What’s more, while our choices about risk invariably feel right when we
make them, many of these decisions end up hurting us in the end.
The researchers set up a gambling game where players were rated on their decision-making when faced with a large number of potential wagers. The result was that people took riskier gambles when they mistakenly felt that there was a higher probability of winning big.
The problem is that most of us don’t sample any given choice enough to understand the consequences associated with it, the study suggests. This leads to taking riskier choices more often.
In the study, 64 participants took part in a game where they had to choose one box out of a varying number of boxes presented on a computer screen. The game consisted of five turns, with either an increasing or decreasing number of boxes per turn.
Each box contained a different sum or money and a certain probability of paying out. Participants were able to 'sample' each box by opening it as many times as they liked to determine the payout amount and to try to deduce the probability of a payout.

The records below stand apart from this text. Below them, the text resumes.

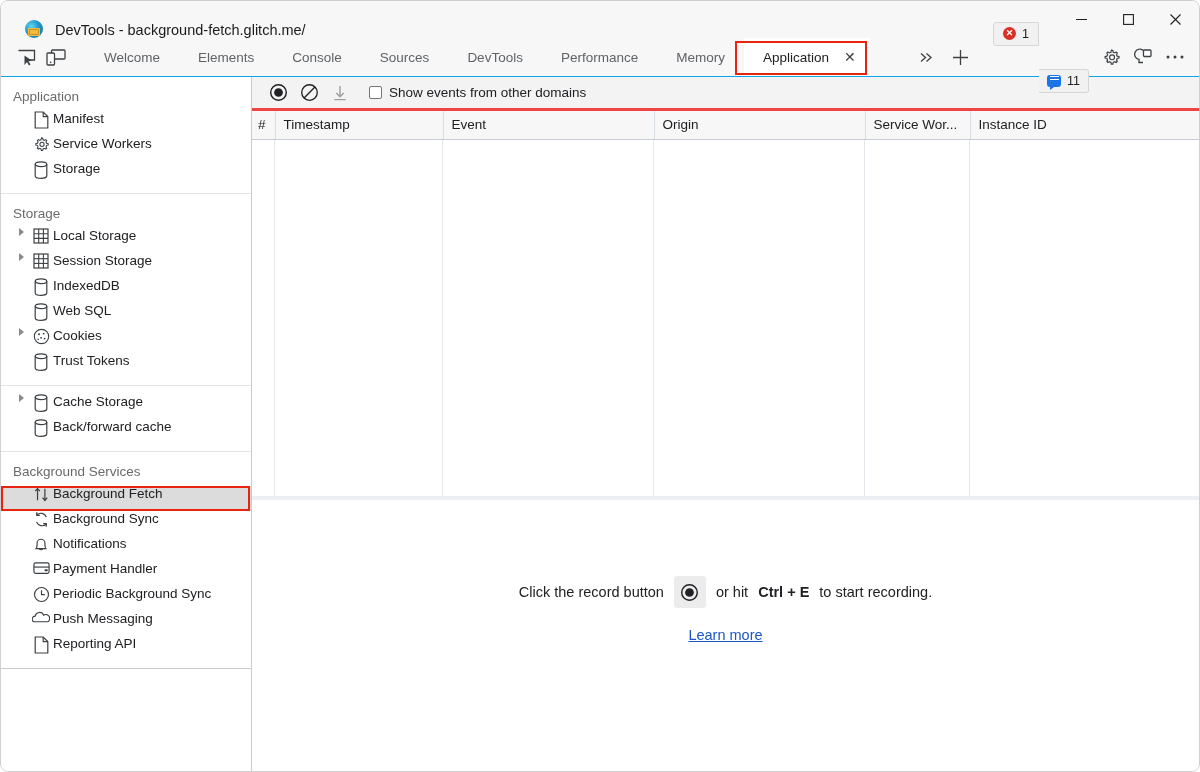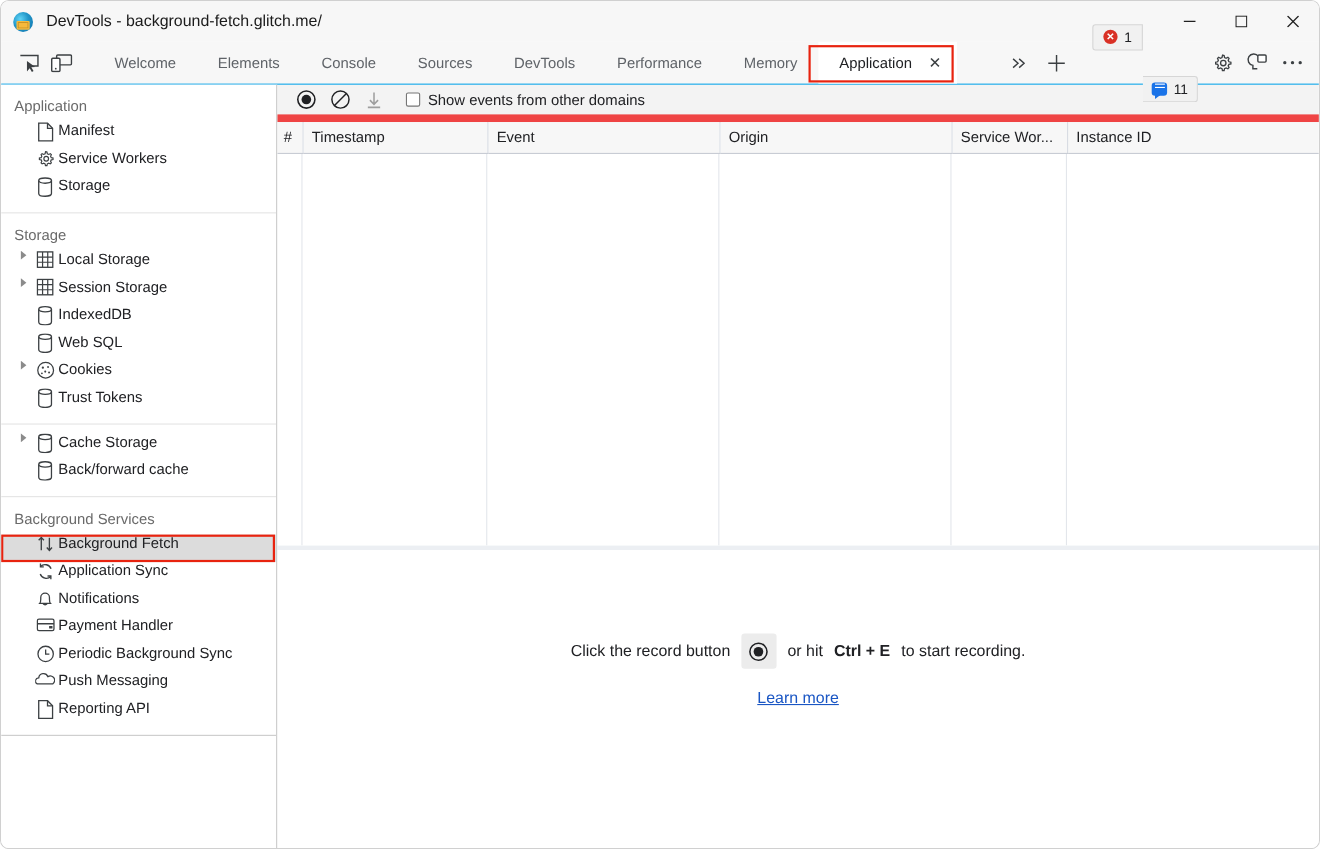"DevTools - background-fetch.glitch.me/" .titlebar { align-items: center -> flex-end; padding-left: none -> 13px }
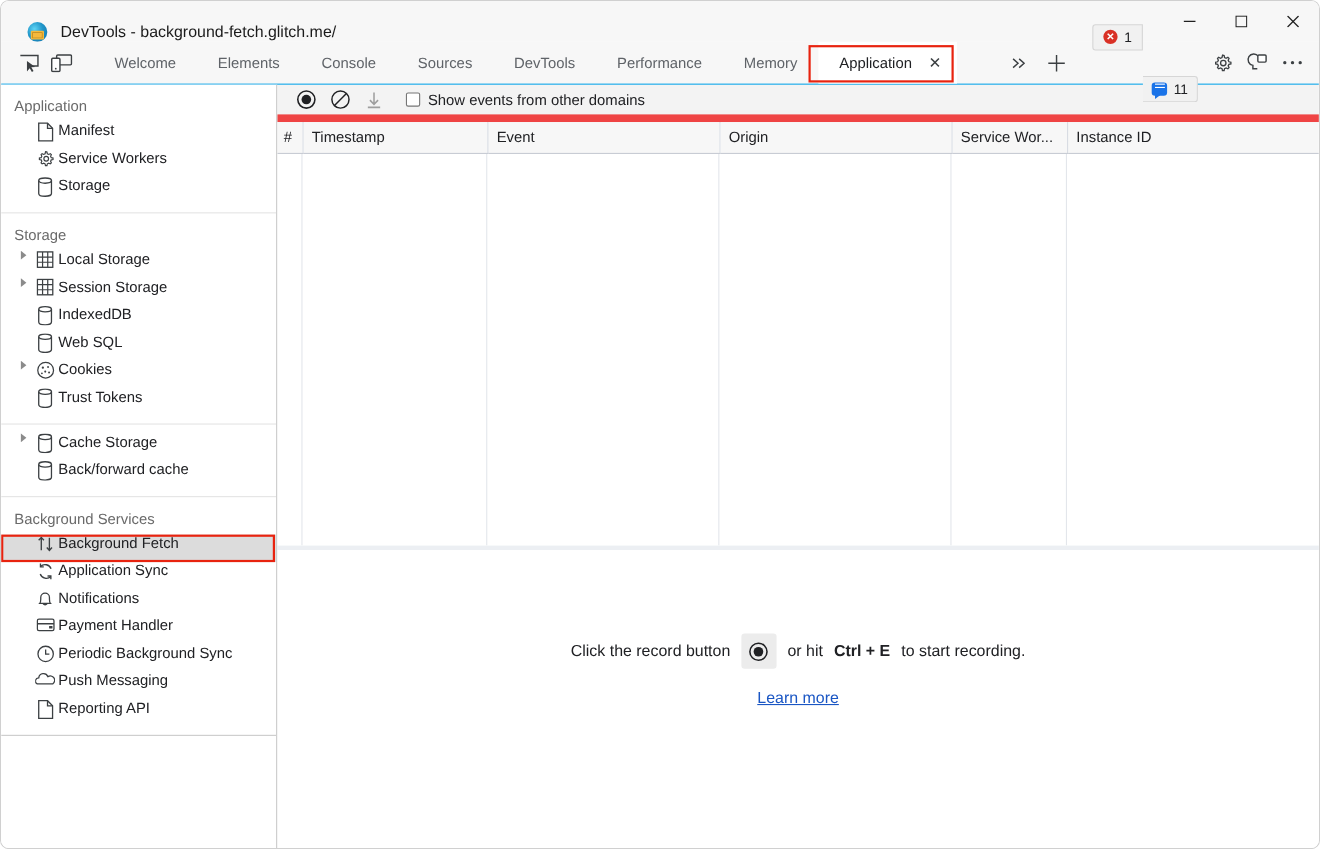"Show events from other domains" .main-toolbar { border-bottom: 7px solid #ef4444 -> 3px solid #ef4444 }
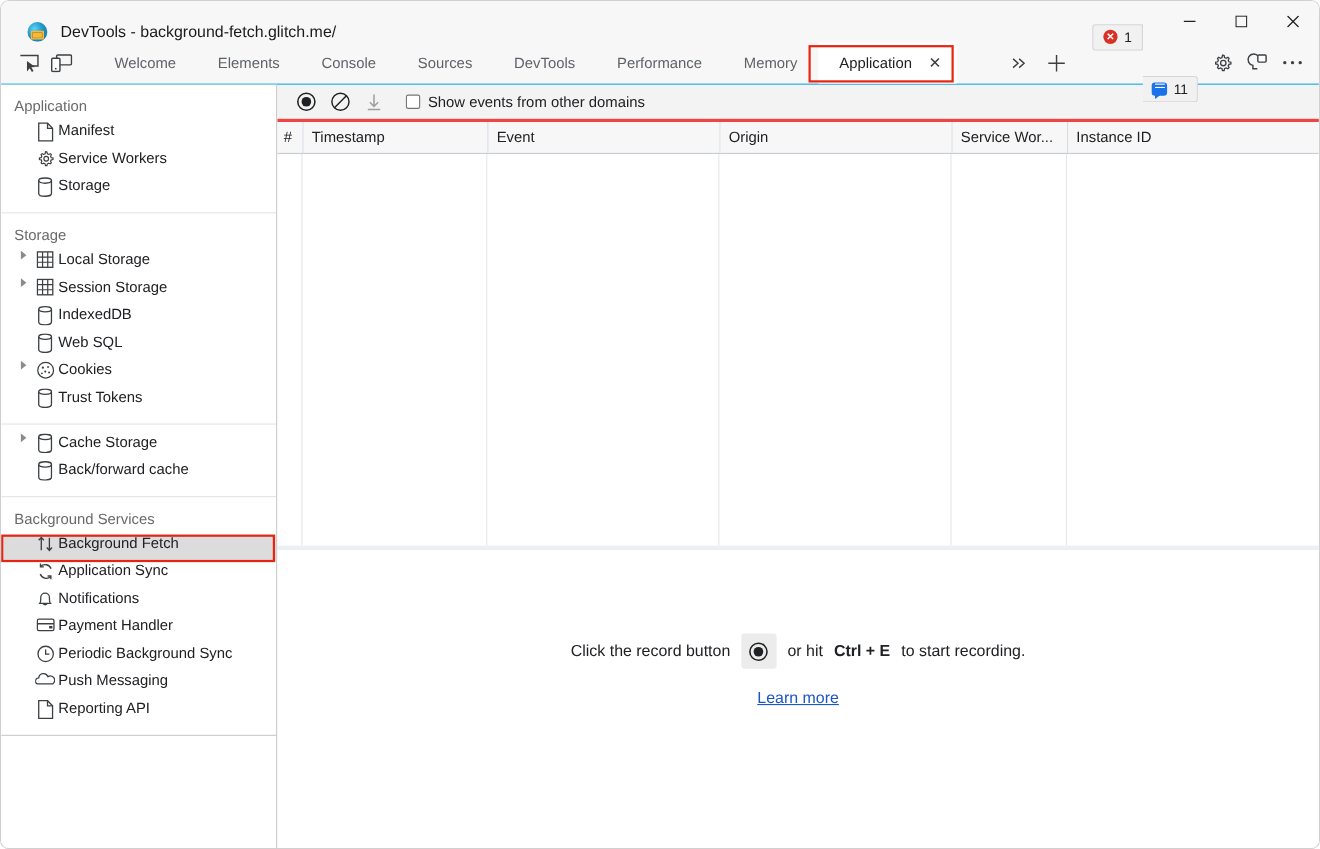"Application Sync" span.ti-label { text: Application -> Background }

Once they were satisfied with the information they'd gathered, they committed to their final choice by choosing a single box.
"People search more when they have many choices, increasing the likelihood that they will encounter rare, risky events," says lead researcher Thomas Hills.
"The problem is that they don’t sample any given choice enough to understand its underlying probabilities. This leaves the rare events sticking out like sore thumbs. As a consequence, people choose these riskier gambles more often."
When presented with several options, how do you make sure you’re picking the correct one?